Quien buscaba a Ruth no era sólo un policía. Un lector anticuado se ocupaba de su caso.

La hija de la prostituta

Rooie había empezado a trabajar como prostituta de escaparate en De Wallen durante el primer año de servicio policial de Harry en el barrio chino. La mujer tenía cinco años menos que él, aunque Harry sospechaba que le mentía acerca de su edad. En la primera habitación con escaparate que ocupó en el Oudekennissteeg (el mismo callejón donde años después se colgaría Vratna), Dolores de Ruiter aparentaba menos de dieciocho años. Pero ésa era su edad. Había dicho la verdad.
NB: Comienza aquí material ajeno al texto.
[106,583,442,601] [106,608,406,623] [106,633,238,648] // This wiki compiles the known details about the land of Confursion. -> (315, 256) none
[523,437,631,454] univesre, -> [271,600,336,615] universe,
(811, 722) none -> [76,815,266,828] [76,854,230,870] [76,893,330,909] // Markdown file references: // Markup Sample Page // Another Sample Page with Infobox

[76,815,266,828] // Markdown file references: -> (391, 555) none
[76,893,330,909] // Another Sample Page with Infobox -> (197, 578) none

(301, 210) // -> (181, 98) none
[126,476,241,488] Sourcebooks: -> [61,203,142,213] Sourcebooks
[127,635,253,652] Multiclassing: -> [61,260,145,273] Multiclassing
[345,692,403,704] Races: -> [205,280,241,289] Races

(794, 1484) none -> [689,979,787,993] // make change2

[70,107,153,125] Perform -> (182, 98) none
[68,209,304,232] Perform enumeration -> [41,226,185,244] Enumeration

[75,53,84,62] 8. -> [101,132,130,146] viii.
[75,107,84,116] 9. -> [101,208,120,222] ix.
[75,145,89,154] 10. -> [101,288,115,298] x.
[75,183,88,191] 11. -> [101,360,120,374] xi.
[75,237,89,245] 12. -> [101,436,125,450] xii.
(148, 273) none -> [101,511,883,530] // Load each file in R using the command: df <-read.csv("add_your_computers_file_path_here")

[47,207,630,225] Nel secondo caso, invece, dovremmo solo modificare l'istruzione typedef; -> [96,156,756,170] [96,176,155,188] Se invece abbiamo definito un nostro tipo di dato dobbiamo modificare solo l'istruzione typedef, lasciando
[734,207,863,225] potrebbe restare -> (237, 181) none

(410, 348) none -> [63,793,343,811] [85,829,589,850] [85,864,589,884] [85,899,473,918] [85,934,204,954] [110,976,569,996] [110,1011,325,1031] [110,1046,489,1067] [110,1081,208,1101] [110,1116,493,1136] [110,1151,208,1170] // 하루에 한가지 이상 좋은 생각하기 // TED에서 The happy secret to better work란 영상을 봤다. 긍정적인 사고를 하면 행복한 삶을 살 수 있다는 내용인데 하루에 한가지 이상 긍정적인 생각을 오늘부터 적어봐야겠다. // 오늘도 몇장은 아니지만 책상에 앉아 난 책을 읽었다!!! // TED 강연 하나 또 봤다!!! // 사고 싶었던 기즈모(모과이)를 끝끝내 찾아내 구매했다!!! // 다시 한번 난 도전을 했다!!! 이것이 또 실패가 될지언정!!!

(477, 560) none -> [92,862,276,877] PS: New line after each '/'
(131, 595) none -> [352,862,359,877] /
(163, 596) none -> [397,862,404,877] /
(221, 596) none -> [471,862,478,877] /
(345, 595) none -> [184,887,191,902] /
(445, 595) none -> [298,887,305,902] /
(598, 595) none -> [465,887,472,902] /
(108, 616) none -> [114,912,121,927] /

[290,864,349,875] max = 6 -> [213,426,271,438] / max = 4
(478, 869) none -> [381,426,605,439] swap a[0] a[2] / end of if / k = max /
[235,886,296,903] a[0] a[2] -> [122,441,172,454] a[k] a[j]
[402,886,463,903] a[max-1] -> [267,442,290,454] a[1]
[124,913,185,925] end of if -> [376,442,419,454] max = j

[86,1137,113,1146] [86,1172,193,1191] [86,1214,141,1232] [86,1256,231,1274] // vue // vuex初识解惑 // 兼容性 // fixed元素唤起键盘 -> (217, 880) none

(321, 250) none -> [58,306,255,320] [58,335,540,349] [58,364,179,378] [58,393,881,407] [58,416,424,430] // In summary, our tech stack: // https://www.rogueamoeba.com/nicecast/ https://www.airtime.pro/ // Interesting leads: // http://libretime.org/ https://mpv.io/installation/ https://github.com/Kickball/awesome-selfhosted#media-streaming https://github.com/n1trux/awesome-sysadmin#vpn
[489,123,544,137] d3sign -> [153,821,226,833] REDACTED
Harry Hoekstra tenía veintitrés.

Harry opinaba que Dolores la Roja no solía decir la verdad, o que decía sobre todo medias verdades.

En sus días más atareados, Rooie había trabajado detrás del escaparate durante diez o doce horas seguidas. En ese lapso de tiempo podía atender hasta a quince clientes. Ganó suficiente dinero para comprarse una habitación de planta baja en la Bergstraat, que alquilaba durante unas horas a otra prostituta. Por entonces había aligerado su carga de trabajo, reduciéndola a tres días semanales y cinco horas por día. A pesar de esa reducción, podía tomarse unas vacaciones dos veces al año. Normalmente pasaba la Navidad en alguna estación de esquí, en los Alpes, y en abril o mayo viajaba a algún lugar cálido. Cierta vez pasó la Semana Santa en Roma. De Italia conocía también Florencia, y había estado en España, Portugal y el sur de Francia.